(Material for this exercise Opens)

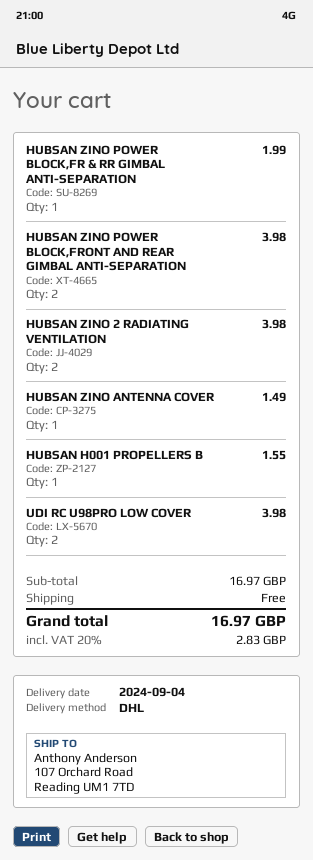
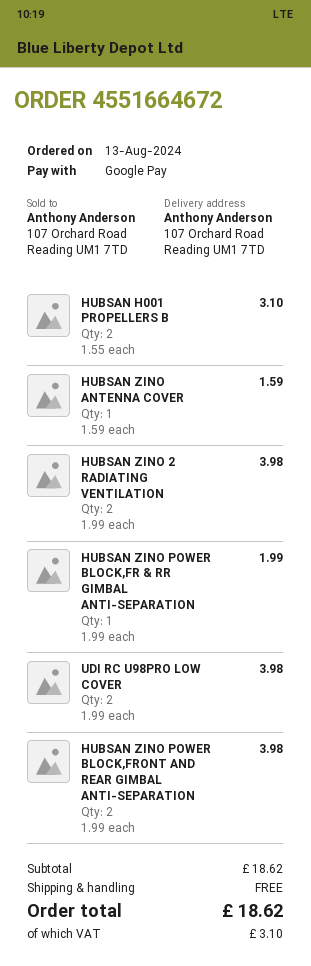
HUBSAN ZINO ANTENNA COVER: 1 for 1.49 -> 1 for 1.59
HUBSAN H001 PROPELLERS B: 1 for 1.55 -> 2 for 3.10
subtotal: 16.97 -> 18.62
tax: 2.83 -> 3.10
total: 16.97 -> 18.62

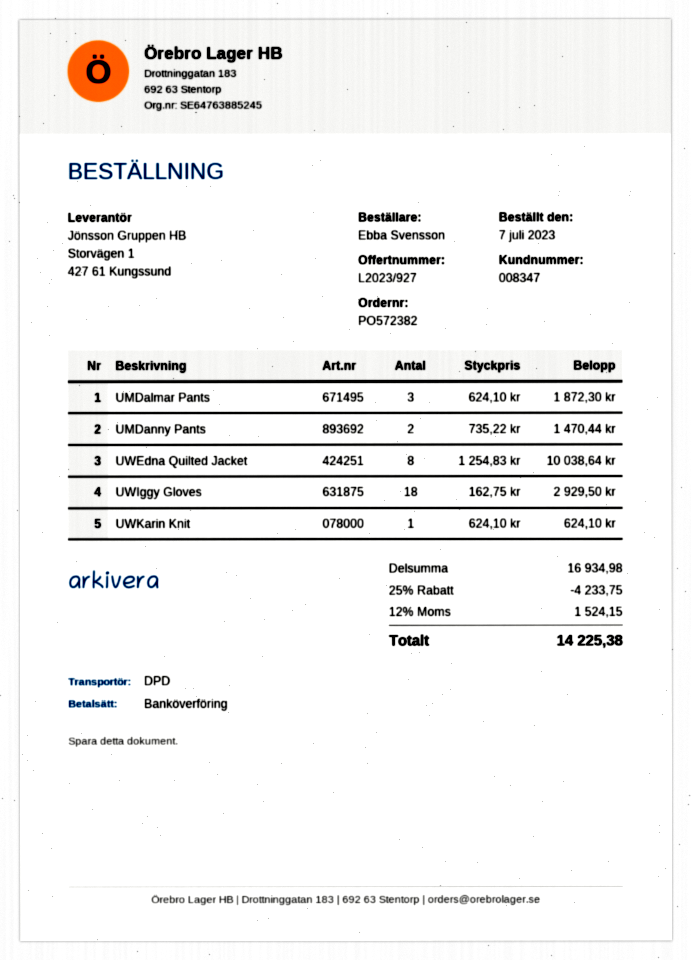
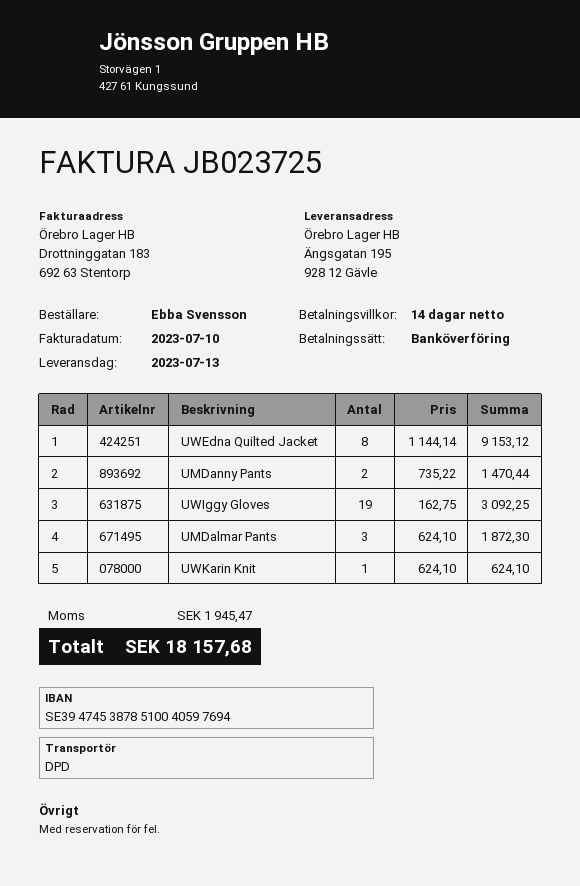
UWEdna Quilted Jacket: 8 x 1254.83 = 10038.64 -> 8 x 1144.14 = 9153.12
UWIggy Gloves: 18 x 162.75 = 2929.50 -> 19 x 162.75 = 3092.25
discount: 25% = 4233.75 -> none
tax: 1524.15 -> 1945.47
total: 14225.38 -> 18157.68

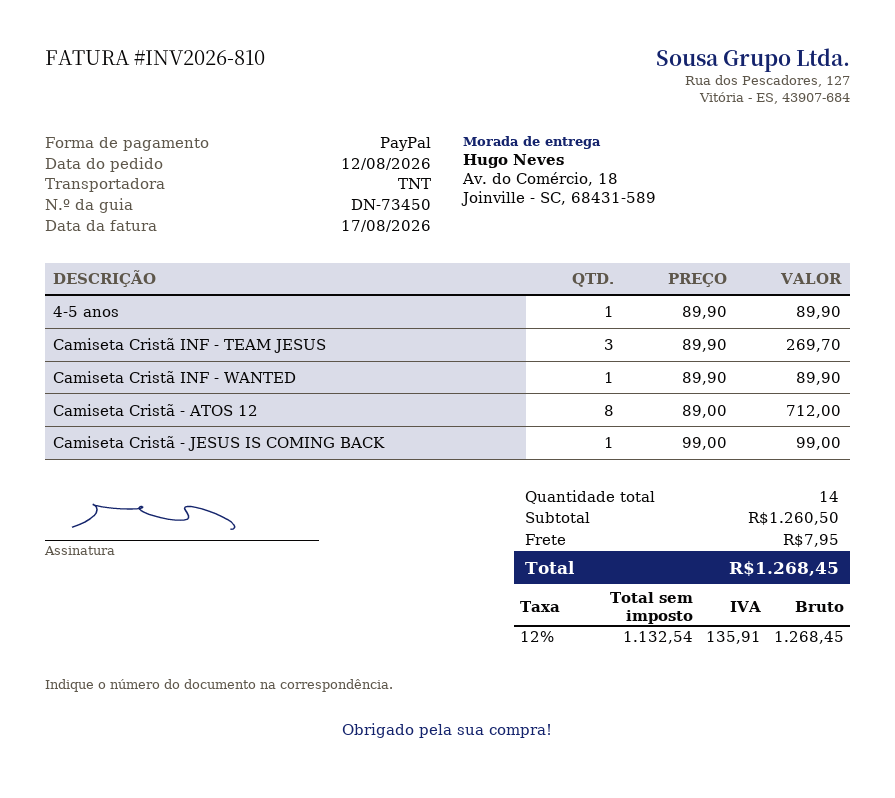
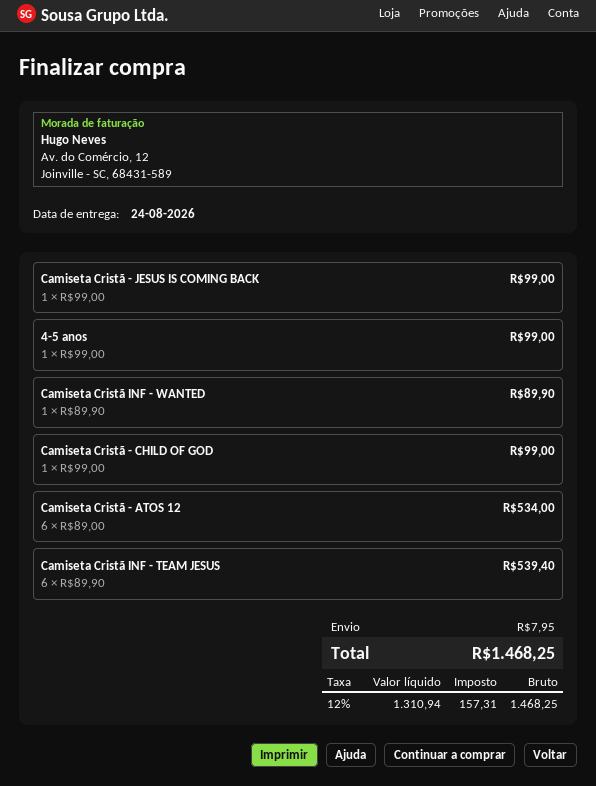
4-5 anos: 1 x 89.90 = 89.90 -> 1 x 99.00 = 99.00
Camiseta Cristã INF - TEAM JESUS: 3 x 89.90 = 269.70 -> 6 x 89.90 = 539.40
Camiseta Cristã - ATOS 12: 8 x 89.00 = 712.00 -> 6 x 89.00 = 534.00
Camiseta Cristã - CHILD OF GOD: none -> 1 x 99.00 = 99.00
net: 1132.54 -> 1310.94
tax: 12% = 135.91 -> 12% = 157.31
total: 1268.45 -> 1468.25

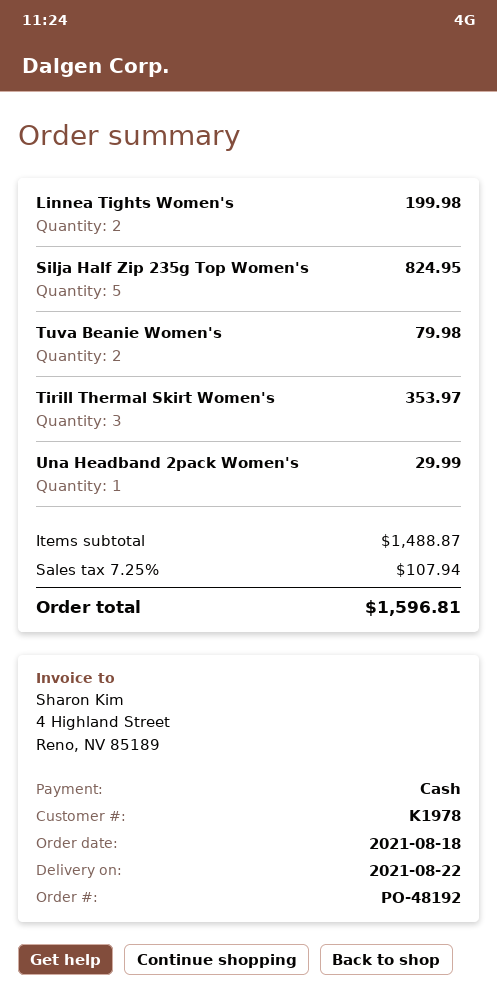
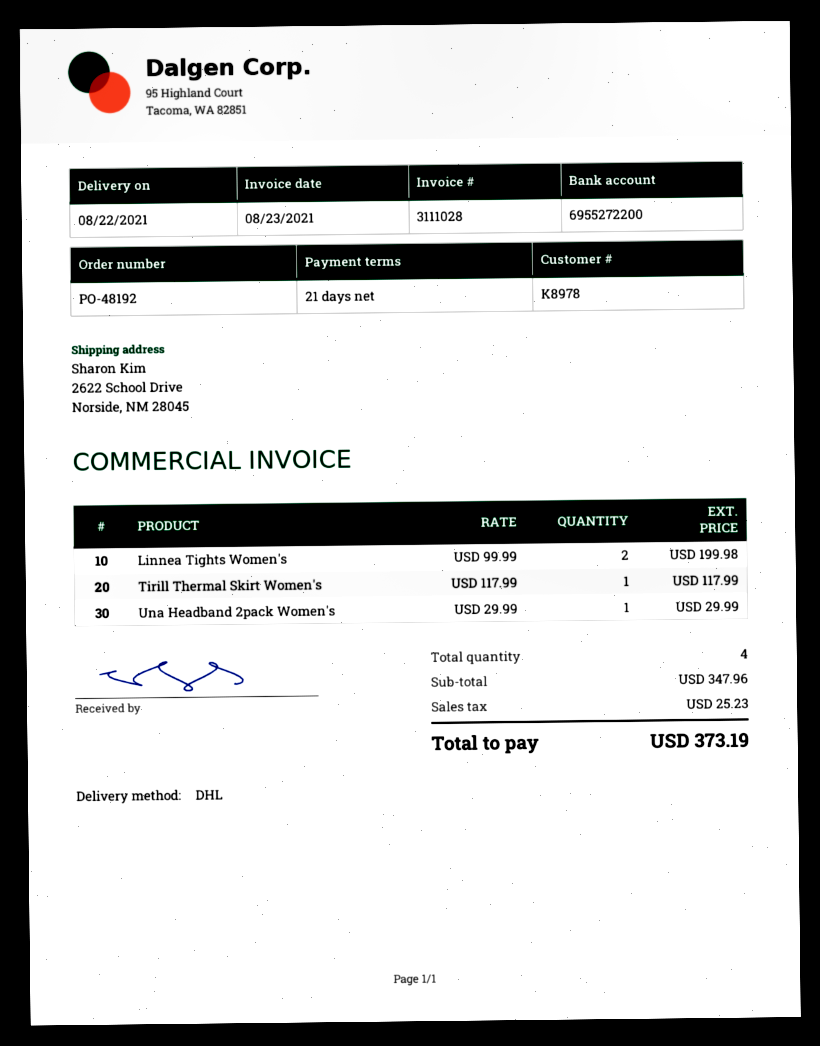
customer number: K1978 -> K8978
Silja Half Zip 235g Top Women's: 5 for 824.95 -> none
Tuva Beanie Women's: 2 for 79.98 -> none
Tirill Thermal Skirt Women's: 3 for 353.97 -> 1 for 117.99
subtotal: 1488.87 -> 347.96
tax: 107.94 -> 25.23
total: 1596.81 -> 373.19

(Material for this exercise Closes)

### Work request
Set down the data above verbatim, omitting every image.

### Answer for this exercise
HUBSAN ZINO ANTENNA COVER: 1 for 1.49 -> 1 for 1.59
HUBSAN H001 PROPELLERS B: 1 for 1.55 -> 2 for 3.10
subtotal: 16.97 -> 18.62
tax: 2.83 -> 3.10
total: 16.97 -> 18.62

UWEdna Quilted Jacket: 8 x 1254.83 = 10038.64 -> 8 x 1144.14 = 9153.12
UWIggy Gloves: 18 x 162.75 = 2929.50 -> 19 x 162.75 = 3092.25
discount: 25% = 4233.75 -> none
tax: 1524.15 -> 1945.47
total: 14225.38 -> 18157.68

4-5 anos: 1 x 89.90 = 89.90 -> 1 x 99.00 = 99.00
Camiseta Cristã INF - TEAM JESUS: 3 x 89.90 = 269.70 -> 6 x 89.90 = 539.40
Camiseta Cristã - ATOS 12: 8 x 89.00 = 712.00 -> 6 x 89.00 = 534.00
Camiseta Cristã - CHILD OF GOD: none -> 1 x 99.00 = 99.00
net: 1132.54 -> 1310.94
tax: 12% = 135.91 -> 12% = 157.31
total: 1268.45 -> 1468.25

customer number: K1978 -> K8978
Silja Half Zip 235g Top Women's: 5 for 824.95 -> none
Tuva Beanie Women's: 2 for 79.98 -> none
Tirill Thermal Skirt Women's: 3 for 353.97 -> 1 for 117.99
subtotal: 1488.87 -> 347.96
tax: 107.94 -> 25.23
total: 1596.81 -> 373.19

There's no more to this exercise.